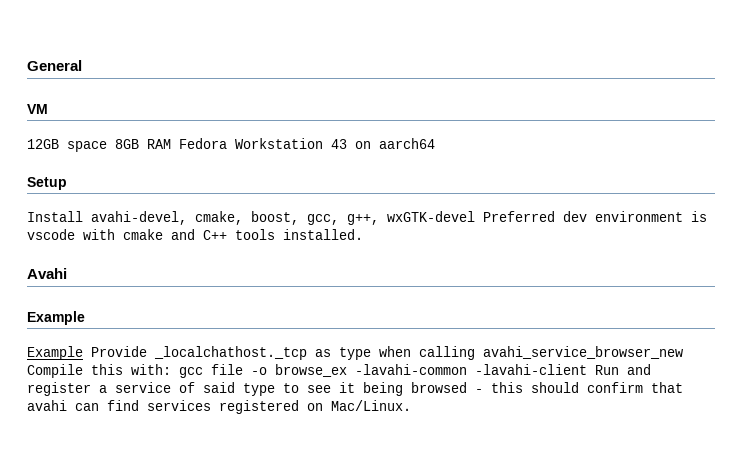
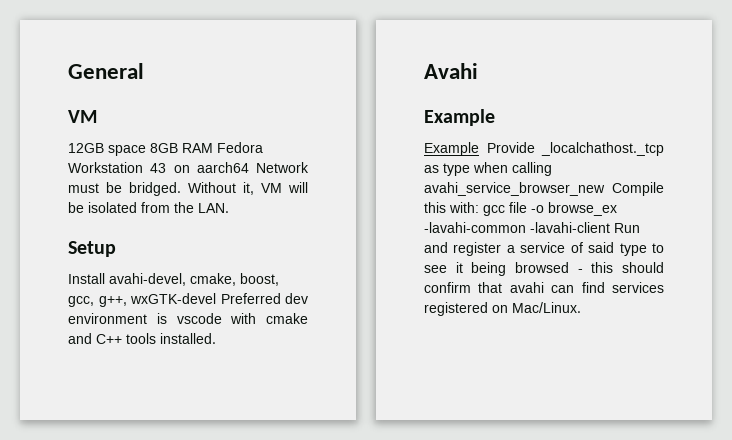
- 12GB space 8GB RAM Fedora Workstation 43 on aarch64
+ 12GB space 8GB RAM Fedora Workstation 43 on aarch64 Network must be bridged. Without it, VM will be isolated from the LAN.

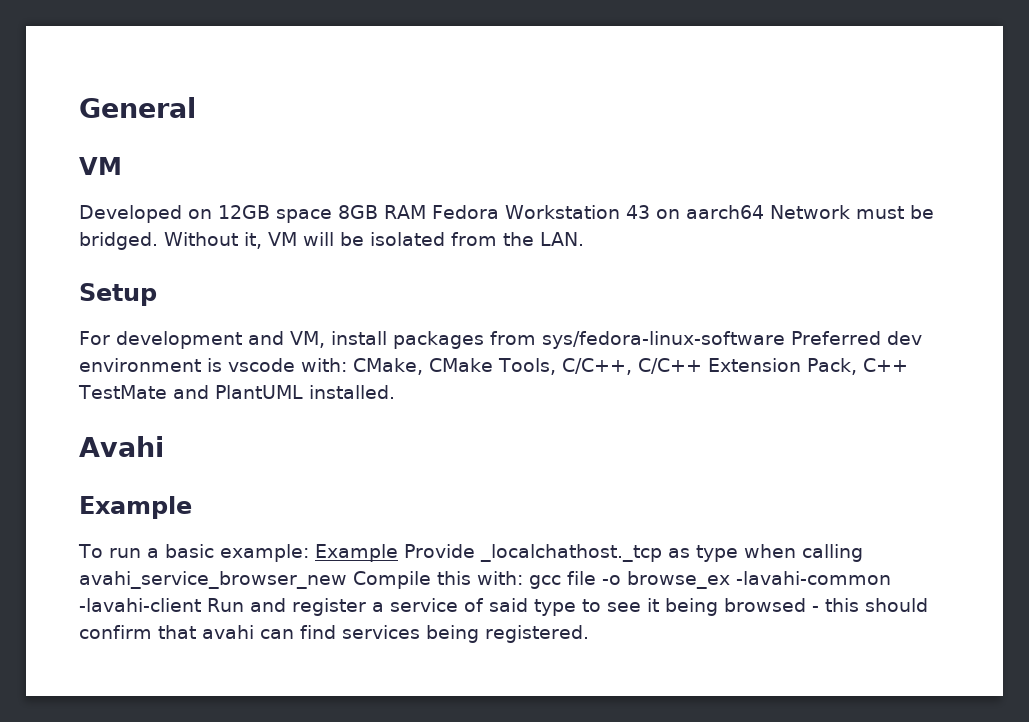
- 12GB space 8GB RAM Fedora Workstation 43 on aarch64 Network must be bridged.
+ Developed on 12GB space 8GB RAM Fedora Workstation 43 on aarch64 Network must be bridged.
- Install avahi-devel, cmake, boost, gcc, g++, wxGTK-devel Preferred dev environment is vscode with cmake and C++ tools installed.
+ For development and VM, install packages from sys/fedora-linux-software Preferred dev environment is vscode with: CMake, CMake Tools, C/C++, C/C++ Extension Pack, C++ TestMate and PlantUML installed.
  Avahi
  Example
- Example Provide _localchathost._tcp as type when calling avahi_service_browser_new Compile this with: gcc file -o browse_ex -lavahi-common -lavahi-client Run and register a service of said type to see it being browsed - this should confirm that avahi can find services registered on Mac/Linux.
+ To run a basic example: Example Provide _localchathost._tcp as type when calling avahi_service_browser_new Compile this with: gcc file -o browse_ex -lavahi-common -lavahi-client Run and register a service of said type to see it being browsed - this should confirm that avahi can find services being registered.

» **Assigned task**
Copy out the listing above in full and leave out its pictures.

» **Task output**
- 12GB space 8GB RAM Fedora Workstation 43 on aarch64
+ 12GB space 8GB RAM Fedora Workstation 43 on aarch64 Network must be bridged. Without it, VM will be isolated from the LAN.

- 12GB space 8GB RAM Fedora Workstation 43 on aarch64 Network must be bridged.
+ Developed on 12GB space 8GB RAM Fedora Workstation 43 on aarch64 Network must be bridged.
- Install avahi-devel, cmake, boost, gcc, g++, wxGTK-devel Preferred dev environment is vscode with cmake and C++ tools installed.
+ For development and VM, install packages from sys/fedora-linux-software Preferred dev environment is vscode with: CMake, CMake Tools, C/C++, C/C++ Extension Pack, C++ TestMate and PlantUML installed.
  Avahi
  Example
- Example Provide _localchathost._tcp as type when calling avahi_service_browser_new Compile this with: gcc file -o browse_ex -lavahi-common -lavahi-client Run and register a service of said type to see it being browsed - this should confirm that avahi can find services registered on Mac/Linux.
+ To run a basic example: Example Provide _localchathost._tcp as type when calling avahi_service_browser_new Compile this with: gcc file -o browse_ex -lavahi-common -lavahi-client Run and register a service of said type to see it being browsed - this should confirm that avahi can find services being registered.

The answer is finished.